I fiumi sotterranei che percorrono il mondo possono cambiare geografia, ma intonano
lo stesso canto.E quello che ora sentiamo è di guerra e di dolore.Non molto
lontano da qui, in un luogo chiamato Gaza, in Palestina, in Medio Oriente, qui
vicino, un esercito fortemente armato ed addestrato, quello del governo di
Israele, continua la sua avanzata di morte e distruzione.
I passi
seguiti fino ad ora sono quelli di una guerra militare classica di conquista:
prima un bombardamento intenso e massiccio per distruggere postazioni militari
“nevralgiche” (così le chiamano i manuali militari) e per “neutralizzare” le
fortificazioni di resistenza; poi il ferreo controllo dell’informazione: tutto
ciò che si sente e si vede “nel Mondo esterno”, cioè, esterno al teatro delle
operazioni, deve essere selezionato con criteri militari; ora fuoco intenso di
artiglieria sulla fanteria nemica per proteggere l’avanzata delle truppe verso
nuove posizioni; poi i sarà l’accerchiamento e l’assedio per indebolire la
guarnizione nemica; quindi l’assalto che conquisti la posizione annichilendo il
nemico, poi la "pulizia" di possibili "sacche di
resistenza". Il manuale militare della guerra moderna, con alcune variazioni
e appendici, viene seguito passo passo dalle forze militari d’invasione. Noi
non sappiamo molto di questo e, sicuramente, ci sono specialisti del cosiddetto
"conflitto in Medio Oriente", ma da questo angolo di mondo dobbiamo
dire qualcosa:Secondo le foto delle agenzie d’informazione, i punti "nevralgici"
distrutti dall’aviazione del governo di
Israele sono abitazioni, capanne, edifici civili. Non abbiamo visto
nessun bunker, né quartiere o aeroporto militare, o batteria di cannoni, tra
quanto distrutto. Allora noi, scusate la nostra ignoranza, pensiamo che o gli
artiglieri degli aerei hanno pessima mira o a Gaza non esistono tali punti
militari "nevralgici". Non abbiamo l’onore di conoscere la Palestina, ma supponiamo
che in quelle case, capanne ed edifici abitava gente, uomini, donne, bambini ed
anziani, e non soldati. Non abbiamo visto nemmeno fortificazioni di resistenza,
solo macerie.

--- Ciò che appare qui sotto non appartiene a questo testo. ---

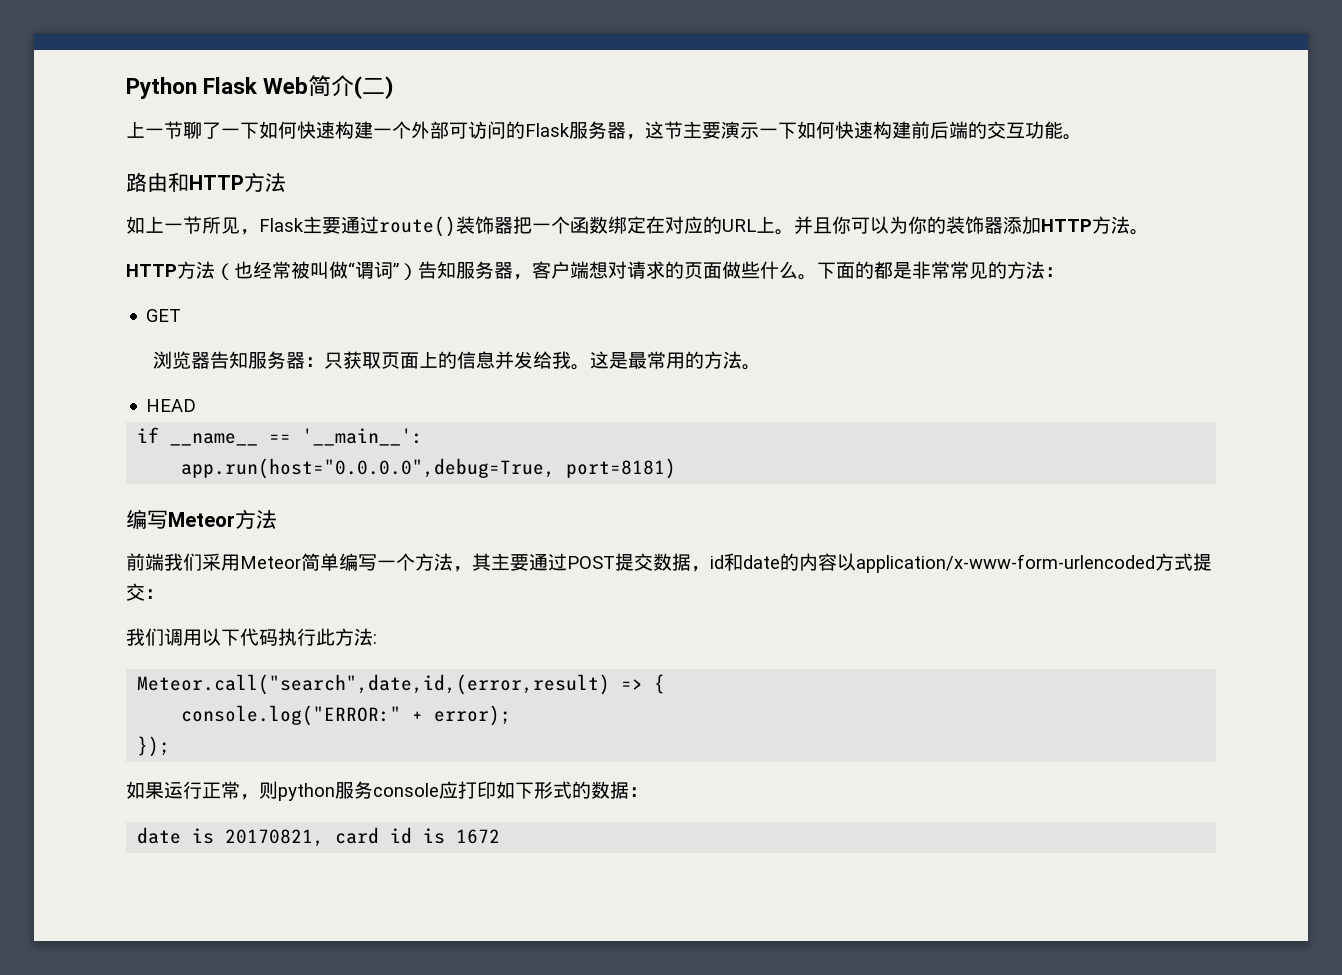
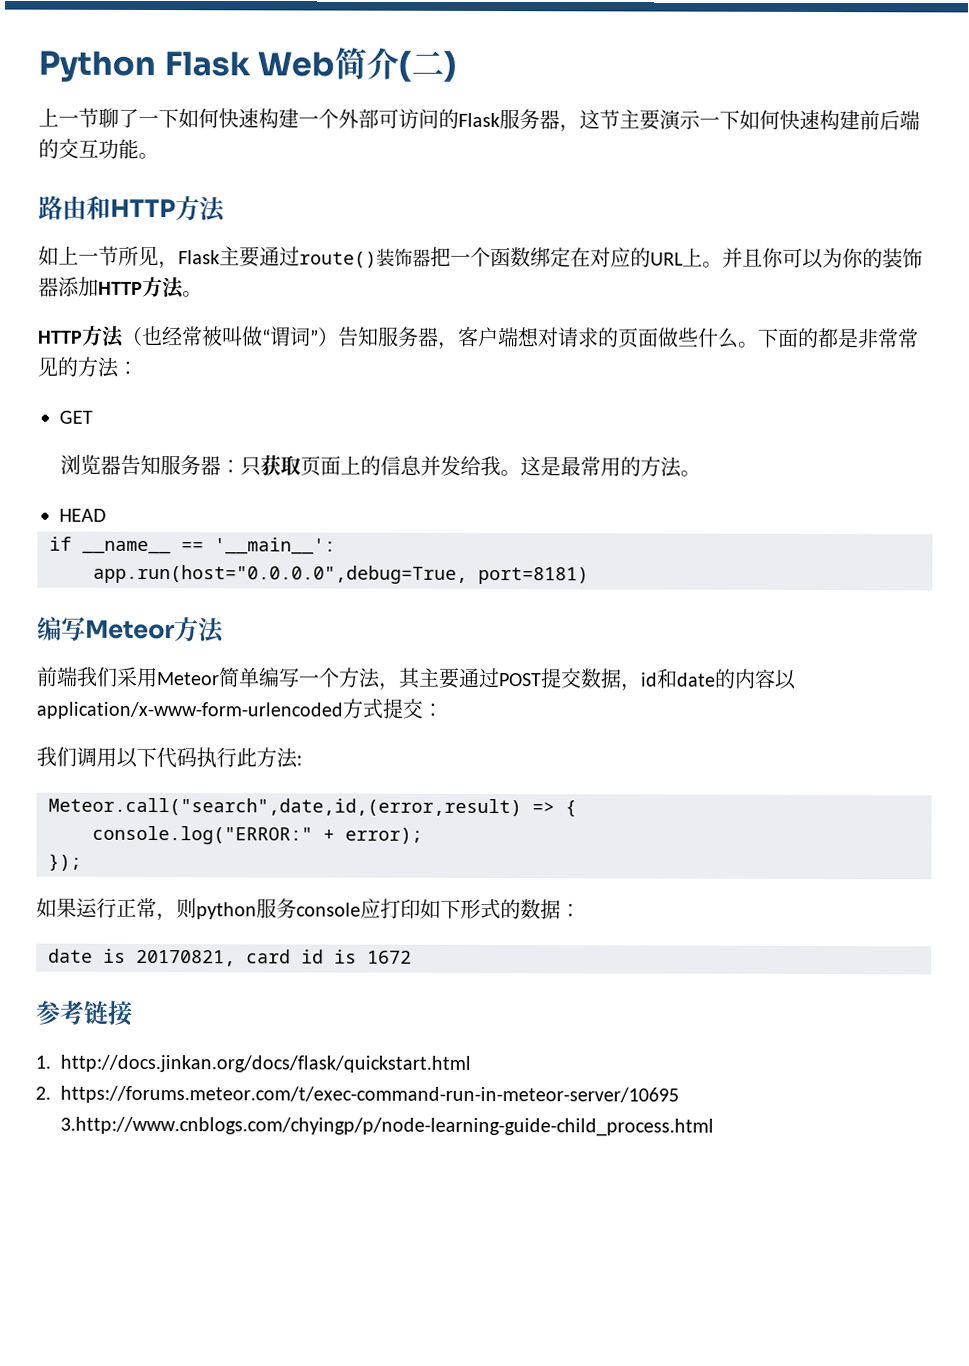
(501, 836) none -> [35,1000,133,1026] [35,1054,471,1073] [35,1085,679,1105] [60,1116,714,1137] // 参考链接 // 1. http://docs.jinkan.org/docs/flask/quickstart.html // 2. https://forums.meteor.com/t/exec-command-run-in-meteor-server/10695 3.http://www.cnblogs.com/chyingp/p/node-learning-guide-child_process.html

Fino ad ora abbiamo visto il vano sforzo di assedio informativo
ed i diversi governi del mondo dubitare tra scaricare le responsabilità o
applaudire all’invasione, ed una ONU, già inutile da tempo,tirare fuori tiepidi
comunicati stampa. Ma aspettate. Ci è venuto in mente adesso che forse per il governo
di Israele quegli uomini, donne, bambini ed anziani sono soldati nemici e, come
tali, le capanne, case ed edifici dove abitano sono quartieri che bisogna distruggere.
Quindi sicuramente i fuochi di artiglieria che questa mattina cadevano su Gaza
erano per proteggere da quegli uomini, donne, bambini ed anziani l’avanzata
della fanteria dell’esercito di Israele. E la guarnigione nemica che vogliono
indebolire con l’assedio intorno a Gaza non è altro cosa che la popolazione
palestinese che vive lì. E che l’assalto cercherà di annichilire questa
popolazione. E che qualsiasi uomo, donna, bambino o anziano che riesca a
scappare, nascondendosi, dall’assalto prevedibilmente sanguinoso, sarà poi
"cacciato" affinché la pulizia sia completa ed il comandante militare
al comando dell’operazione possa riferire ai suoi superiori "missione
compiuta". Scusate di nuovo la nostra ignoranza, forse quello che stiamo
dicendo non faccia al caso. E che invece di ripudiare e condannare il crimine
in corso, come indigeni e guerrieri quali siamo, dovremmo discutere come e
prendendo posizione nella discussione su "sionismo" o "antisemitismo",
o che al principio erano le bombe di Hamas. Forse il nostro pensiero è molto
semplice, e ci mancano le sfumature e postille sempre necessarie nelle analisi
ma, per noi, zapatiste e zapatisti, a Gaza c’è un esercito professionista che
sta assassinando una popolazione indifesa.
Chi in basso
e a sinistra può restare in silenzio? Serve dire qualcosa? Le nostre grida
fermano le bombe? La nostra parola, salva la vita di qualche bambino
palestinese?
Noi pensiamo
che sì, serve, che forse non fermeremo una bomba né la nostra parola si
trasformerà in uno scudo blindato che impedisca che quella pallottola calibro 5.56 mm o 9 mm, con la sigla
"IMI","Industria Militare Israeliana" stampata alla base
della cartuccia,arrivi nel petto di una bambina o un bambino, perché forse la
nostra parola riesca ad unirsi ad altre in Messico e nel mondo e forse prima si
trasformi in mormorio, poi a voce alta, e quindi in un grido che si senta a
Gaza. Non sappiamo voi, ma noi zapatiste e zapatisti dell’EZLN sappiamo quanto
sia importante che, in mezzo alla distruzione e alla morte, sentire parole di incoraggiamento.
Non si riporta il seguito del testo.